Israel maintains it does not target civilians and was only intent on stopping Hamas from firing rockets at Israel. However, the death of so many innocents has resulted in calls for investigations into potential Israeli violations of international humanitarian law (IHL).

Evidence of potential IHL violations is mounting. In one incident, the International Committee of the Red Cross (ICRC) accused Israel of delaying ambulances trying to reach an area shelled days earlier. Several corpses were found at the shelled house along with weak and traumatized children lying next to their dead mothers.

"This is a shocking incident," said Pierre Wettach, ICRC chief for Israel and the occupied Palestinian territories. "The Israeli military must have been aware of the situation but did not assist the wounded. Neither did they make it possible for us or the Palestinian Red Crescent to assist the wounded," he said. The ICRC later suggested that Israel had broken IHL by not assisting the wounded and deliberately barring others from reaching them.

In broader terms, the Fourth Geneva Conventions demand that an occupying power protect the occupied population, something which reputable human rights groups and lawyers have argued that Israel has systematically failed to do over the 42 years of its occupation of the West Bank, Gaza strip and East Jerusalem. In Gaza, Israel has also been accused of illegally applying collective punishment against the civilian population, when it imposed economic sanctions there following Hamas' takeover of the strip in 2007, effectively plunging the vast majority of its 1.5 million people deeper into poverty, unemployment and hunger.

Now that the ominous drone of Israel's F-16s, tanks and Apache helicopters has finally fallen silent, the question is whether the international community will fail the Palestinians yet again. Naturally, it is to the UN that the Palestinians turn most often. Unfortunately, however, Palestinians have felt the sting of unheeded resolutions concerning their cause spanning the past 40 years. UN Security Council Resolutions 242 and 338 calling for a withdrawal of Israeli troops from areas they occupied in the 1967 War have been largely ignored over the years. More recently, the 8 January Security Council resolution calling for a ceasefire in Gaza was shunned by the Israeli government, which claimed it "had not yet achieved its goals."

In 2004, the International Court of Justice's advisory opinion on Israel's separation wall in the West Bank deeming it illegal was also disregarded by Israel, which insisted the wall was primarily to keep Palestinian suicide bombers from reaching Israeli cities. It is of Palestinian, and many others', opinion that the wall is primarily Israel's de facto border between Israeli and Palestinian areas given its inclusion of large swaths of West Bank land on which major Israeli settlement blocs are built.

For the Palestinians, the failure of international law to deliver justice is partly due to the political protection provided to Israel by its powerful, steadfast ally, the US. Throughout the years, the US has systematically torpedoed any international attempt to hold Israel accountable for violations of international law in the Occupied Territories. From the massacres committed in Palestinian villages in 1948, through the1982 massacre of 2,000 Palestinians in the Sabra and Shatilla refugee camps of Lebanon up until this most recent aggression on Gaza, the US has continued to offer Israel the diplomatic cover it needs to sidestep international prosecution for its crimes.
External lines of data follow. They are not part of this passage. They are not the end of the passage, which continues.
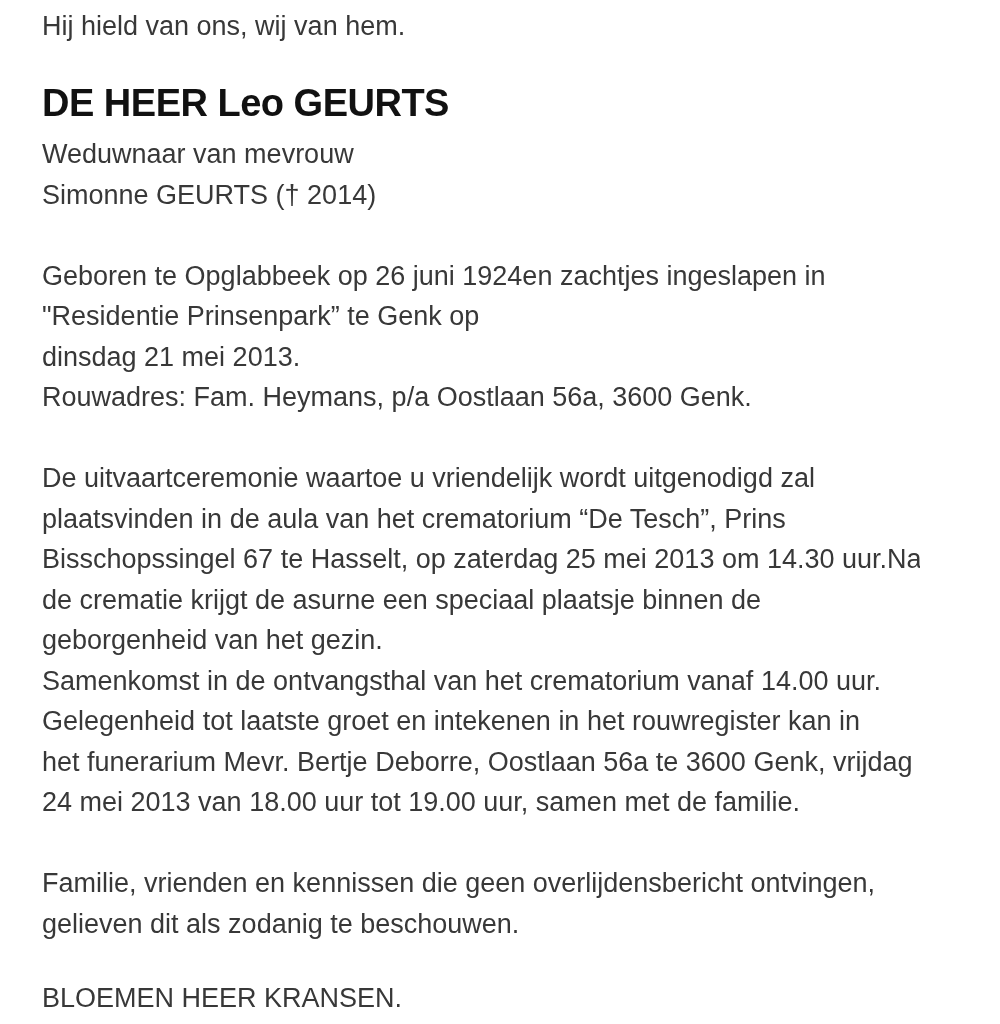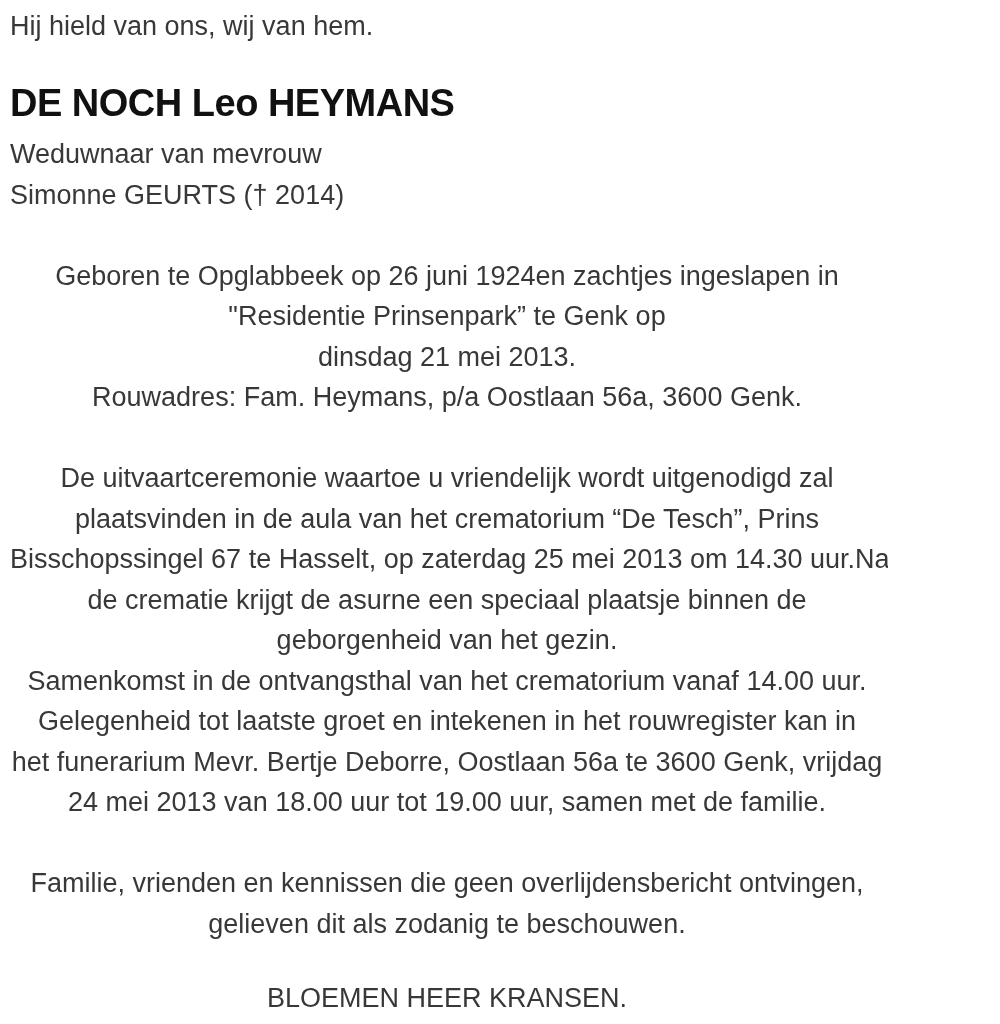--- a/index.html
+++ b/index.html
@@ -19,6 +19,7 @@
     height: 1024px;
     padding: 6px 4px 0 10px;
     overflow: hidden;
+    margin-left: 32px;
   }
   .intro {
     margin: 0;

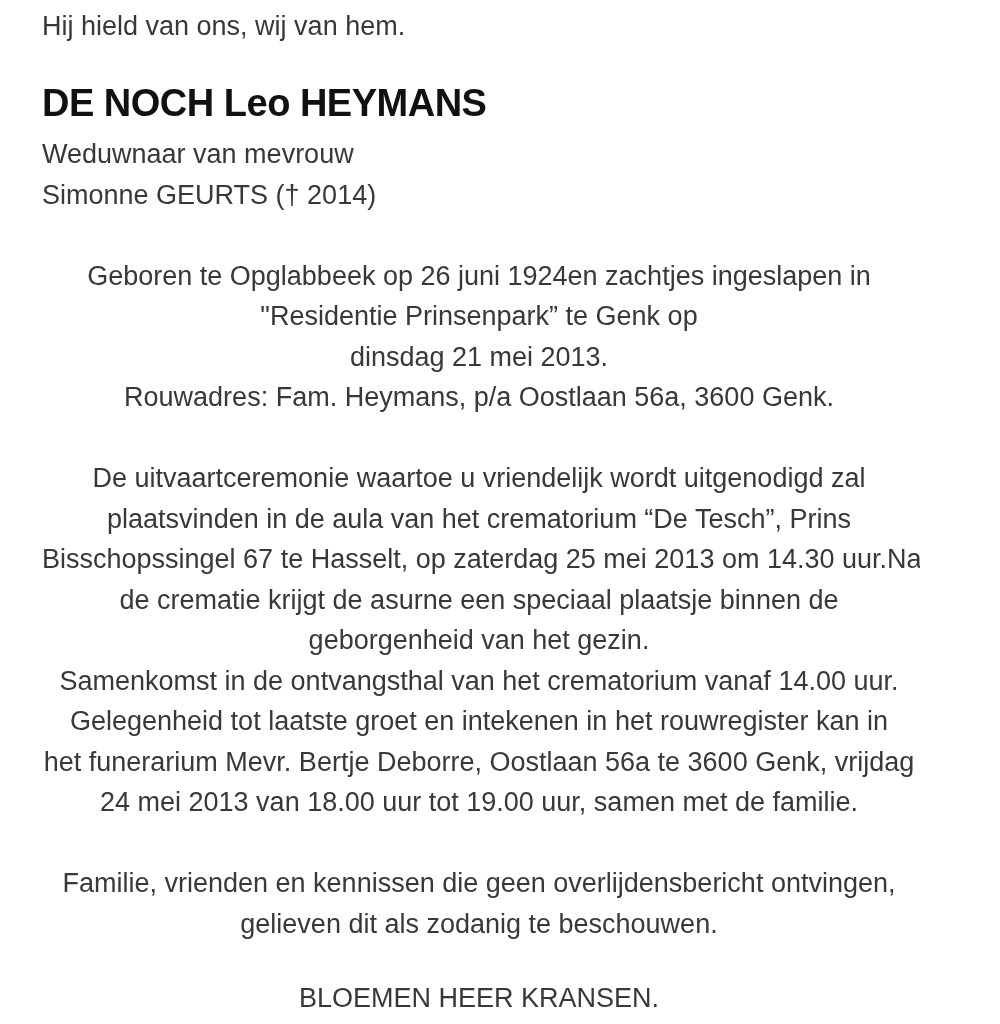--- a/index.html
+++ b/index.html
@@ -62,7 +62,7 @@
 <div class="page">
   <p class="intro">Hij hield van ons, wij van hem.</p>
 
-  <p class="title">DE NOCH Leo HEYMANS</p>
+  <p class="title">DE HEER Leo GEURTS</p>
 
   <p class="subtitle">Weduwnaar van mevrouw
 Simonne GEURTS († 2014)</p>

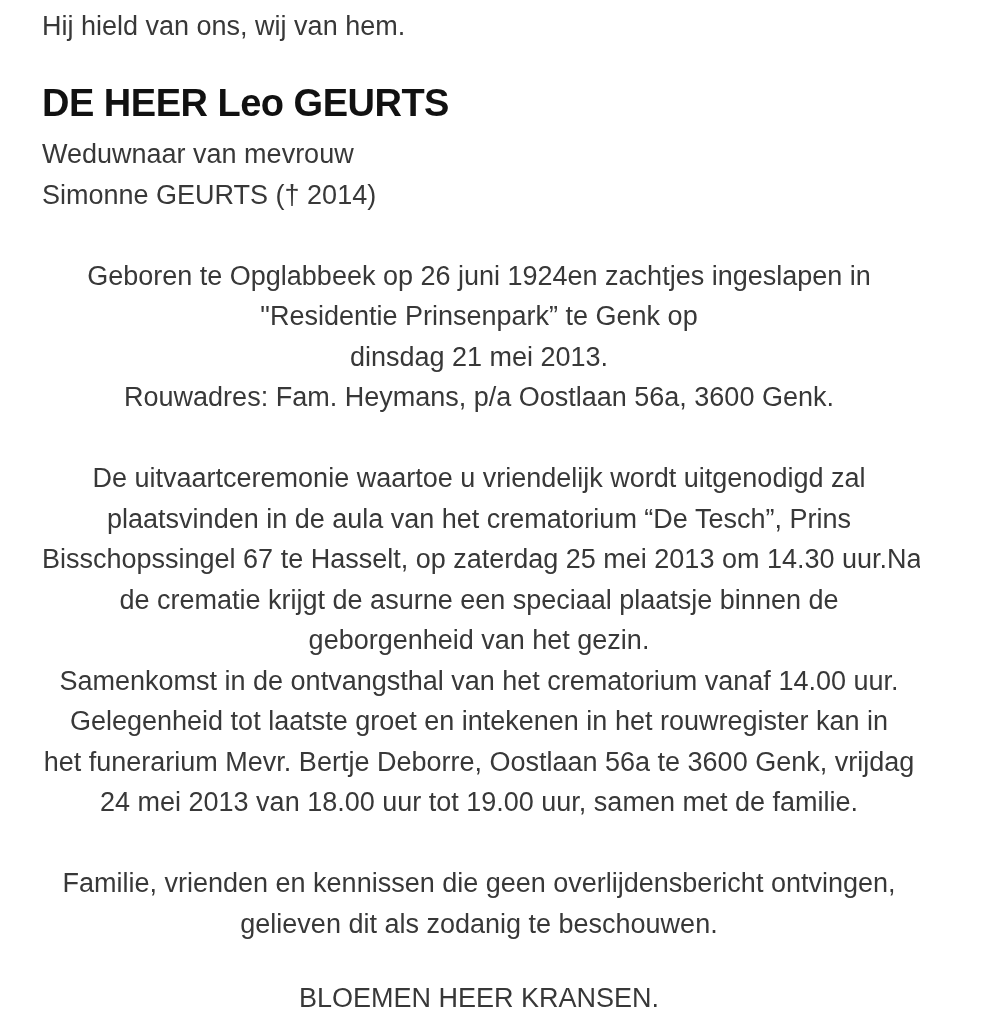--- a/index.html
+++ b/index.html
@@ -50,7 +50,6 @@
     line-height: 40.5px;
     color: #383838;
     white-space: pre;
-    text-align: center;
   }
   .para.last {
     margin-top: 34px;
With the recent inauguration of US President Obama, Palestinians are wary of expecting too much but still confident that the international climate will improve following the exit of George W Bush. Gaza's wounds are still painfully fresh and waiting for the world to take action. Only time will tell if President Obama is willing and able to shift the paradigm of US-Israeli relations and debunk Israel's conviction that it can repeatedly act above international law.